前後的輕紗上提著幾行草書所篆大字。
她一字一句地輕聲念著。
“我想借天邊,那輪將落未落的懸月
懸一隻瑩蝶,懸將至風雪。”
“懸不合時宜裡,忘我的一切
懸一場夢,滴淚交換你,心如焰。”
這是一首歌裡,最開頭的兩句。
可這樣一個稀疏平常的晚夜,它出現在畫艙,被墨色印染著飄搖的紗鍛上,總叫人不自覺想起那四句的下一句:要不然我們就這樣一萬年,把時間泊在,說再見以前。
捏著杯盞的手頓了頓。
她仰頭,將杯中的酒一飲而儘,一口金陵春下肚,酒水順著喉管,帶著酒香,帶著後勁十足的灼烈。

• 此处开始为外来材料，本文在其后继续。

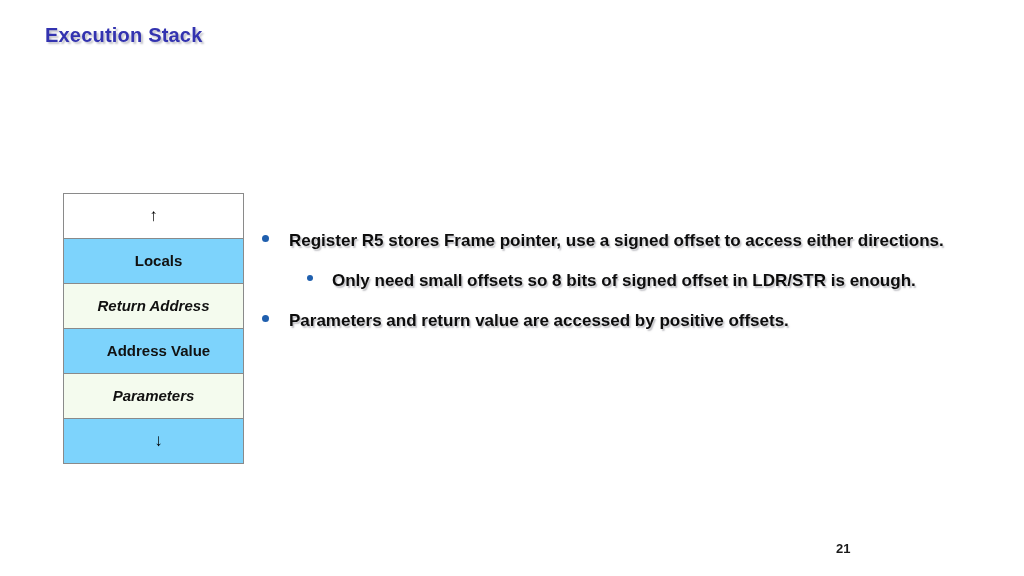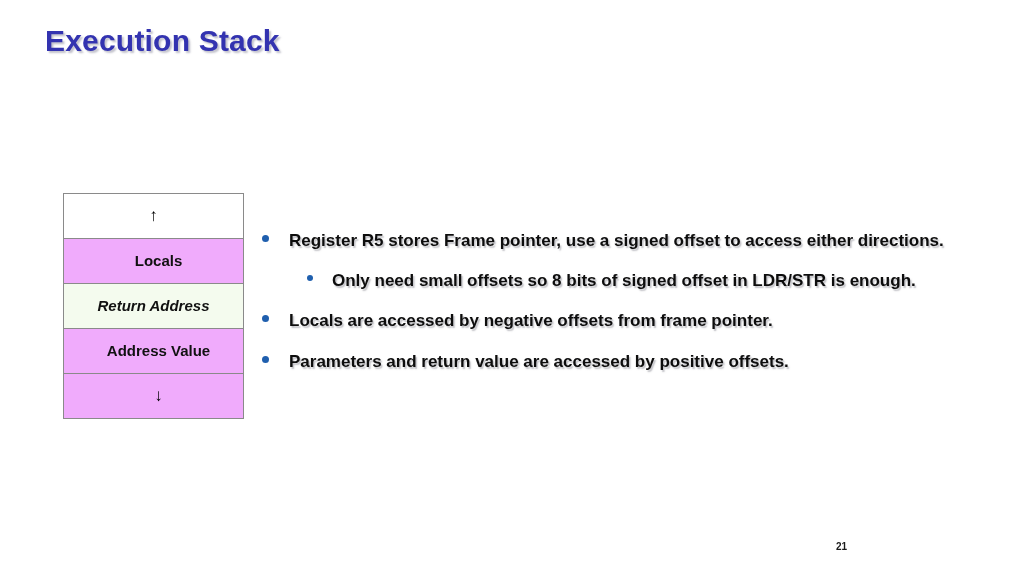--- a/index.html
+++ b/index.html
@@ -27,7 +27,7 @@
     position: absolute;
     left: 45px;
     top: 24px;
-    font-size: 30px;
+    font-size: 20px;
     font-weight: bold;
     color: #3333b0;
     letter-spacing: 0.2px;

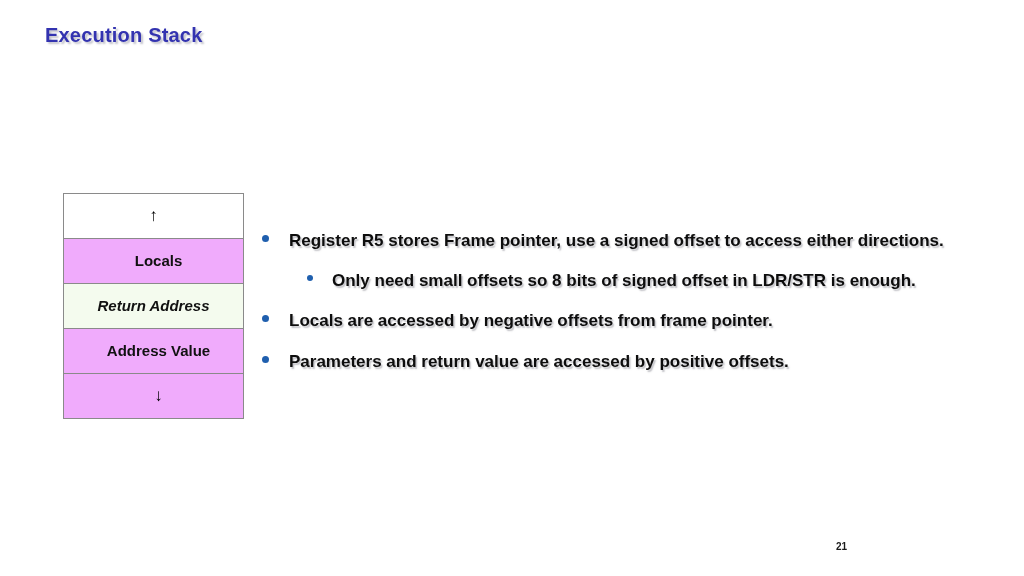--- a/index.html
+++ b/index.html
@@ -59,7 +59,7 @@
     line-height: 1.1;
     white-space: nowrap;
   }
-  .cell-teal  { background: #f0abfc; padding-left: 12px; }
+  .cell-teal  { background: #7dd3fc; padding-left: 12px; }
   .cell-cream { background: #f4fbee; font-style: italic; }
   .cell-white { background: #ffffff; }
   .arrow-cell {

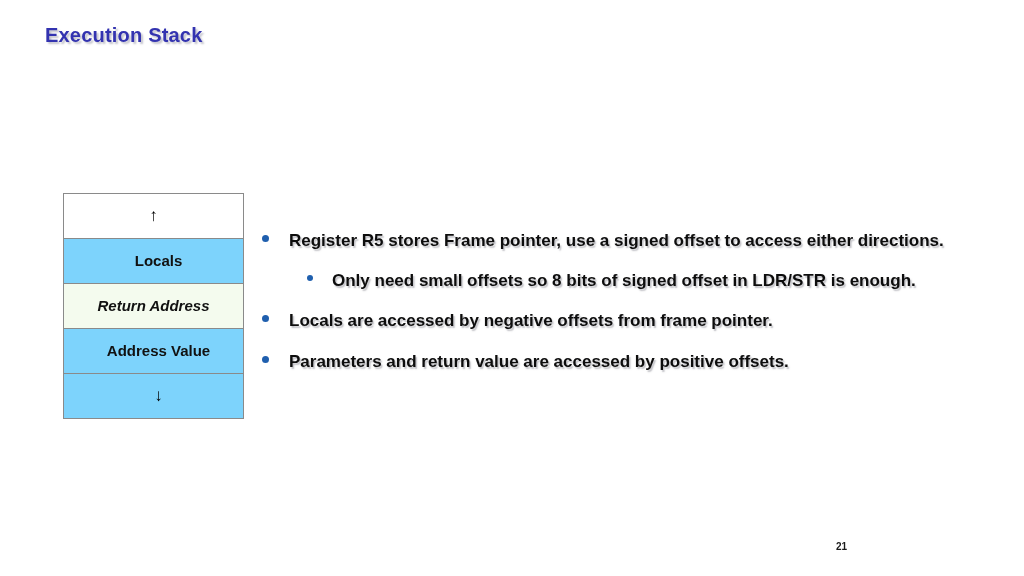--- a/index.html
+++ b/index.html
@@ -162,10 +162,6 @@
       <span class="bullet-text">Only need small offsets so 8 bits of signed offset in LDR/STR is enough.</span>
     </div>
 
-    <div class="bullet level-1">
-      <span class="bullet-marker"></span>
-      <span class="bullet-text">Locals are accessed by negative offsets from frame pointer.</span>
-    </div>
 
     <div class="bullet level-1">
       <span class="bullet-marker"></span>

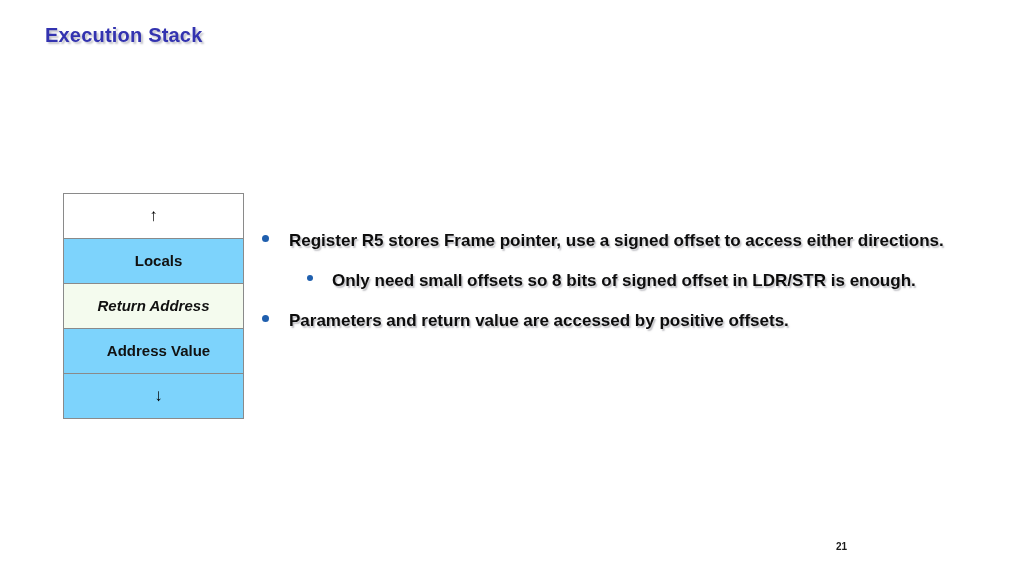--- a/index.html
+++ b/index.html
@@ -145,6 +145,9 @@
         <td class="stack-cell cell-teal">Address Value</td>
       </tr>
       <tr class="stack-row">
+        <td class="stack-cell cell-cream">Parameters</td>
+      </tr>
+      <tr class="stack-row">
         <td class="stack-cell cell-teal arrow-cell">↓</td>
       </tr>
     </tbody>

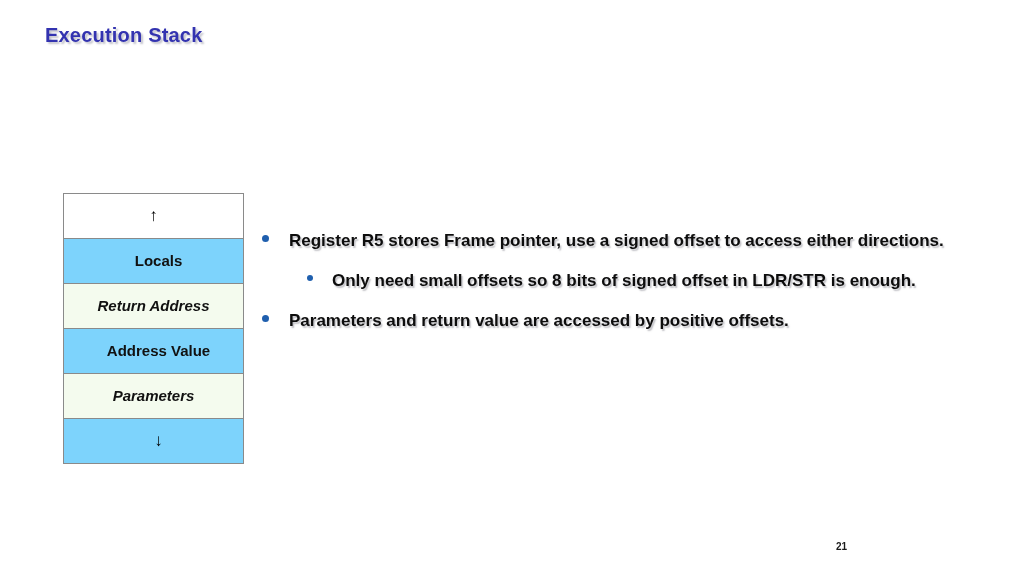--- a/index.html
+++ b/index.html
@@ -118,7 +118,7 @@
     position: absolute;
     left: 836px;
     top: 541px;
-    font-size: 10px;
+    font-size: 13px;
     font-weight: bold;
     color: #1a1a1a;
   }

總有些平日裡覺得平常的相處,化作柔軟的尖刀,變作幀幀清晰的片段湧上心頭。
那人也曾溫柔至極地低頭問她:“可曾入你心上?”
畫艙外突然幾聲巨響,再之後便是絢爛的一片!
是誰點燃了煙花。
幾十組的千裡江山圖讓望者皆心生震撼。
她半彎腰將那薄紗撩起,赤著腳站在船頭,任由清泠的風吹動她烏黑的長發,吹動耳垂上叮當作響的耳鐺。
心口情緒莫名。
一瓣,兩瓣,紅色的玫瑰花瓣從天而降。
洋洋灑灑地落成了緋紅色的玫瑰雨。
其中一片擦過她白的發透的腳背,糜麗至極。
她指腹顫了顫,心跳滯緩一拍。
無數花瓣落進秦淮河裡。
那一瞬間,花自飄零水自流,當真是花自飄零水自流。
樂聲未停,鳴箏空靈,舞姬踏點旋轉,披帛四散漫漫。
一艘雕龍刻鳳的畫舫自那頭,穿過橋頭逆光而來。
那人同樣站在船頭。
身後是波光粼粼的河麵,是一望無垠的萬家燈火。
她看到一片紅色的玫瑰花瓣輕輕落在他的肩頭。
她看到他眸子裡細碎且隱忍的淚光。
沉默著,不發一言。
漣漪一層一層地蕩開。
兩艘畫舫也越來越近。
擦肩而過的那一瞬間,煙花正盛,岸上的人被那片極致的絢爛吸引,都在歡呼高喊。
隻有他,他孤獨地站著,仿佛和這世間的一切喧囂都格格不入,她聽到他字裡行間的顫,和竭力克製情緒以至於壓的極低的聲線:“生日快樂。”